CSU resident assistants feel unsupported after bias-motivated incidents and new policies, sources say

Stuart Smith

Video by Marlo Lundak


This semester, resident assistants across Colorado State University have felt a change in the culture of Residence Life.

Changes in their job, more responsibilities and a lack of support from their superiors have led to a consensus among many new and returning RAs that there are problems with Residence Life, with 87 RAs organizing a social media group to express their frustrations.

Many RAs dealt with bias-motivated incidents in their halls this semester and do not feel that Residence Life has done enough to help deal with those incidents, such as the noose in Newsom Hall earlier this year and several anti-Semitic incidents.

Five RAs confirmed these frustrations but asked that their comments remain private.

One RA, who wished to remain anonymous, said that they felt Residence Life and the University only addressed the incidents that could create public relations problems.

“The only time the University has addressed a bias-motivated incident is when it could be widely seen, because it was over the network, because it was posted on Snapchat,” the RA said.

The same RA said that some of their residents were hateful, racist, misogynistic and homophobic but only faced minimal consequences, if any.

“It was to the point where all of my female residents were telling me they felt unsafe,” they said. “It was a constant thing, and nothing was done (by Residence Life).”

According to the RA, Residence Life did not send any of the residents in question to Student Conduct Services because it was backlogged. The RA felt that their superiors were not taking the incidents seriously.

But, according to Director of Residence Life Laura Giles, RAs can always go to their superiors for help.


“We have a protocol in place where RAs can always elevate a situation to their supervisor, the Residence Director of their hall, or an Assistant Director or Director in Residence Life if they feel they need additional assistance and/or support,” Giles wrote in an email to the Collegian.

Some RAs said they felt that Residence Life failed at handling bias-motivated incidents on campus, with them falling back on buzzwords as a means of support.

“They’ve just gotten more into their ‘No Place for Hate’ thing,” the RA said, referring to an internal ad campaign. “But, the problem with that is that the only people who will get behind it are the people who aren’t going to cause problems in the first place.”

Part of that is related to the general culture of the job and Residence Life this year, the RA said, and issues present this year that were not present last year.

In her email to the Collegian, Giles wrote that some RAs found the new Residential Curriculum, added this year, challenging.

“Residential Curriculum was introduced to focus on student learning in the residence halls, which is our mission,” Giles wrote. “As with any change, some student staff have embraced it while others have struggled. This is the first year and we will continue to develop the Residential Curriculum to meet our mission and also take feedback into account to improve it.”

At times, RAs said they were expected to expand what they do, such as instances of RAs working at the front desk when the scheduled staff member did not show.

In response to that, Residence Life will begin to pay RAs $9.30 an hour for working at the front desk of their dorm, according to Giles. RAs were not previously compensated for this work.

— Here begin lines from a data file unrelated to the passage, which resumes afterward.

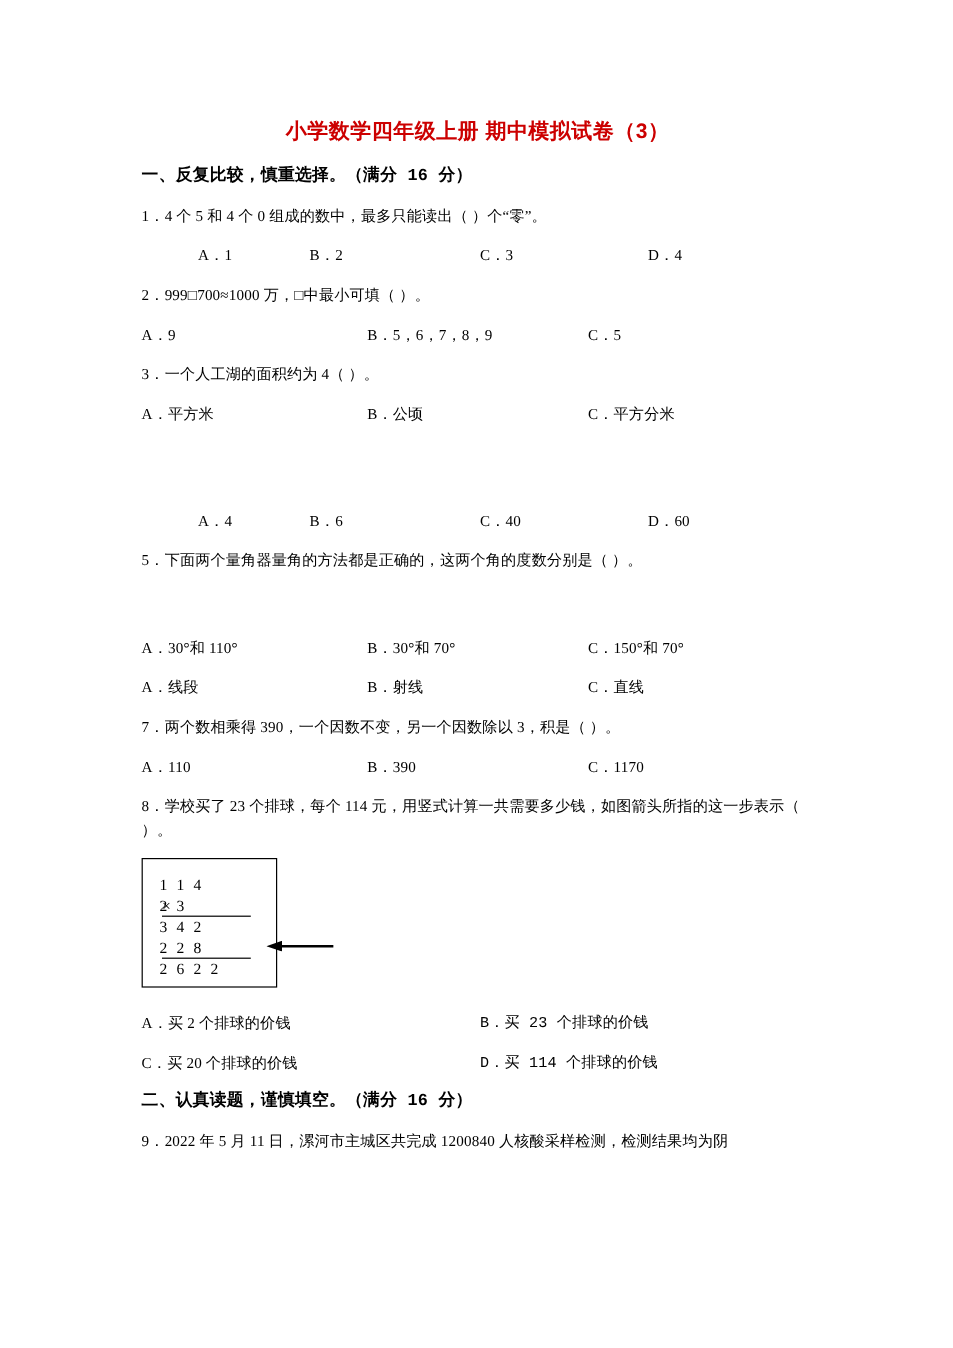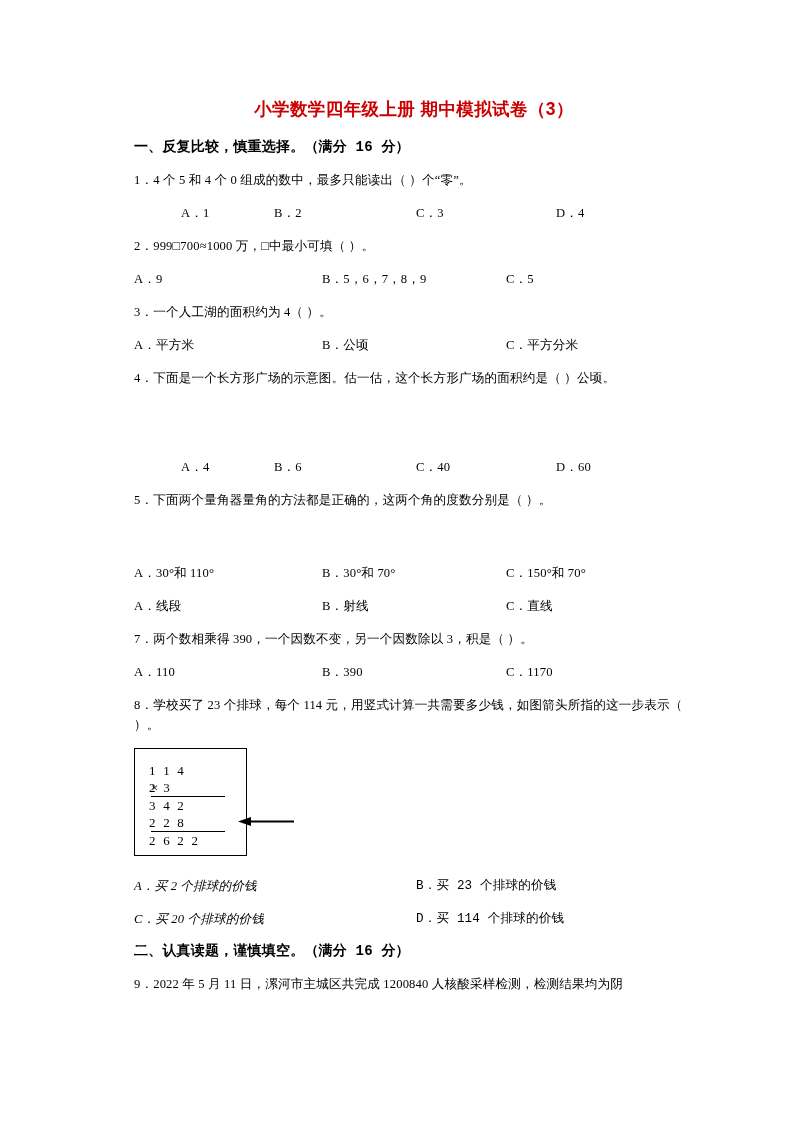--- a/index.html
+++ b/index.html
@@ -10,21 +10,21 @@
   body {
     width: 794px;
     height: 1123px;
     font-family: "Liberation Serif", "DejaVu Serif", serif;
     color: #000000;
     overflow: hidden;
     position: relative;
   }
   .page {
     position: absolute;
-    left: 16px; top: 0;
+    left: 0; top: 0;
     width: 658px;
     height: 1123px;
   }
   .content {
     position: absolute;
     left: 118px;
     top: 96px;
     width: 560px;
   }
 
@@ -75,21 +75,21 @@
   
   .opts.c4 .o0 { left: 0px; margin-left: 47px; }
   .opts.c4 .o1 { left: 140px; }
   .opts.c4 .o2 { left: 282px; }
   .opts.c4 .o3 { left: 422px; }
   
   .opts.c3 .o0 { left: 0px; }
   .opts.c3 .o1 { left: 188px; }
   .opts.c3 .o2 { left: 372px; }
   
-  .opts.c2 .o0 { left: 0px; font-style: italic; }
+  .opts.c2 .o0 { left: 0px; }
   .opts.c2 .o1 { left: 282px; font-family: Liberation Mono, monospace; }
 
   .figure-gap {
     height: 56px;
   }
   .figure-gap-small {
     height: 40px;
   }
 
   
@@ -174,21 +174,20 @@
       <span class="opt o2">C．5</span>
     </div>
 
     <div class="qline">3．一个人工湖的面积约为 4（        ）。</div>
     <div class="opts c3">
       <span class="opt o0">A．平方米</span>
       <span class="opt o1">B．公顷</span>
       <span class="opt o2">C．平方分米</span>
     </div>
 
-    <div class="qline wrap">4．下面是一个长方形广场的示意图。估一估，这个长方形广场的面积约是（        ）公顷。</div>
     <div class="figure-gap"></div>
     <div class="opts c4">
       <span class="opt o0">A．4</span>
       <span class="opt o1">B．6</span>
       <span class="opt o2">C．40</span>
       <span class="opt o3">D．60</span>
     </div>
 
     <div class="qline">5．下面两个量角器量角的方法都是正确的，这两个角的度数分别是（    ）。</div>
     <div class="figure-gap-small"></div>

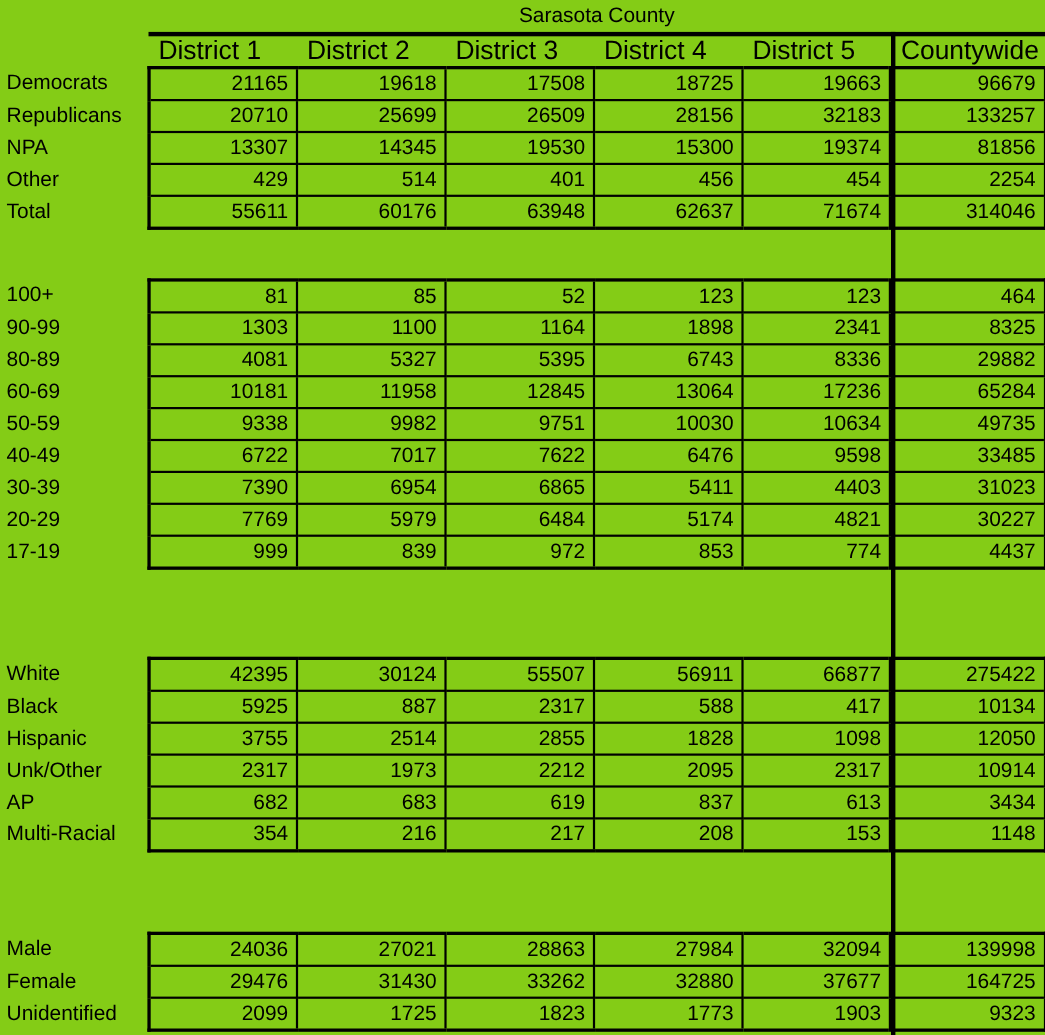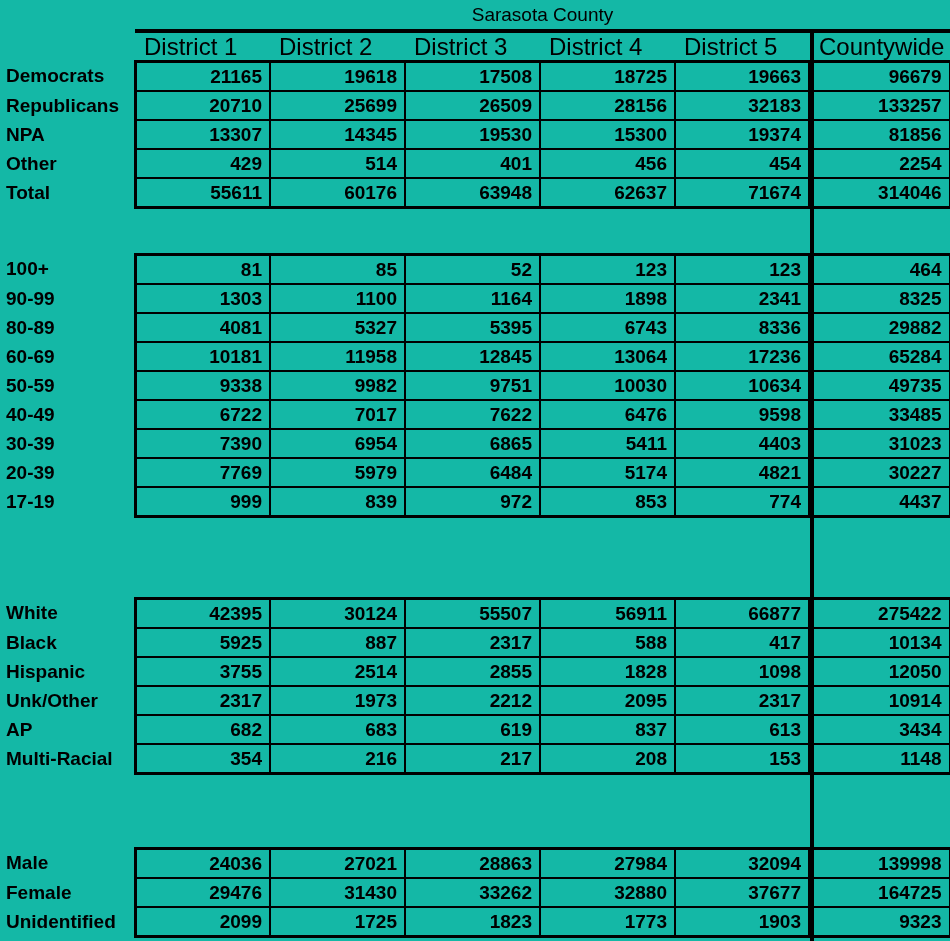--- a/index.html
+++ b/index.html
@@ -1,20 +1,20 @@
 <!DOCTYPE html>
 <html><head>
 <meta charset="utf-8">
 <style>
   html, body { margin: 0; padding: 0; background: #ffffff; }
   #page {
     position: relative;
     width: 950px;
     height: 941px;
-    background: #14b8a6;
+    background: #84cc16;
     color: #000000;
     font-family: "Liberation Sans", sans-serif;
     overflow: hidden;
   }
   .title {
     position: absolute;
     top: 2px;
     left: 135px;
     width: 815px;
     text-align: center;
@@ -47,21 +47,21 @@
     grid-template-columns: 135px 135px 135px 135px 135px 135px 140px;
     height: 26px;
   }
   .hcell {
     font-size: 24px;
     line-height: 26px;
     padding-left: 9px;
     white-space: nowrap;
     overflow: hidden;
   }
-  .section { position: absolute; left: 0; font-weight: bold; }
+  .section { position: absolute; left: 0; }
   .section table {
     border-collapse: collapse;
     table-layout: fixed;
     width: 950px;
   }
   .section td {
     font-size: 19px;
     line-height: 22px;
     white-space: nowrap;
     overflow: hidden;
@@ -231,21 +231,21 @@
           <tr>
             <td class="rowlabel">30-39</td>
             <td class="cell first-col">7390</td>
             <td class="cell">6954</td>
             <td class="cell">6865</td>
             <td class="cell">5411</td>
             <td class="cell">4403</td>
             <td class="cell last-col cw-col">31023</td>
           </tr>
           <tr>
-            <td class="rowlabel">20-39</td>
+            <td class="rowlabel">20-29</td>
             <td class="cell first-col">7769</td>
             <td class="cell">5979</td>
             <td class="cell">6484</td>
             <td class="cell">5174</td>
             <td class="cell">4821</td>
             <td class="cell last-col cw-col">30227</td>
           </tr>
           <tr class="last-row">
             <td class="rowlabel">17-19</td>
             <td class="cell first-col">999</td>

Giles also addressed other issues voiced by RAs and voiced sympathy for the problems they and other University staff have faced this semester.

“As a campus community, we have faced multiple difficult, and sad, situations that deeply impact us,” Giles wrote. “In my 27 years in the housing profession, this has been one of the most difficult falls in my career and I empathize with the challenges our student staff are facing, both on our campus, nationally, and across the globe.”

Several weeks ago, during the bomb threat at Morgan Library, the frustrations felt by RAs reached a breaking point, according to the RA. Residence Life held an in-service training in Clark at the time, and RAs were told to stay in the building unless they were directly impacted by the threat, according to Giles.

“I can understand Laura Giles saying she was communicating with the police, and we were told to stay,” the RA said. “My biggest problem was that they didn’t give (people who had been through something like that before the place) to address that. If Residence Life is going to use the buzzwords ‘self-care’ and ‘take care of yourself’ … then they need to address the fact that some of us have been through that before, and we needed to at least not be forced to carry on with our meeting.”

According to Giles, the RAs were kept in Clark because it was one of the locations designated by CSUPD during the incident.

“I personally touched based with CSUPD during the incident and confirmed that Clark was an appropriate location to remain in,” Giles wrote. “Some RAs were excused from the in-service if they were personally impacted by the bomb threat. We have heard that other staff members would have liked to have been excused but CSUPD confirmed Clark was an appropriate location to remain in.”

The RA also stressed that those who are speaking up are not directing their anger at any specific person, and no specific person is the problem.

“Those of us who are speaking up a lot don’t want any person to feel attacked by what we’re saying, we’re just hoping things change,” the RA said.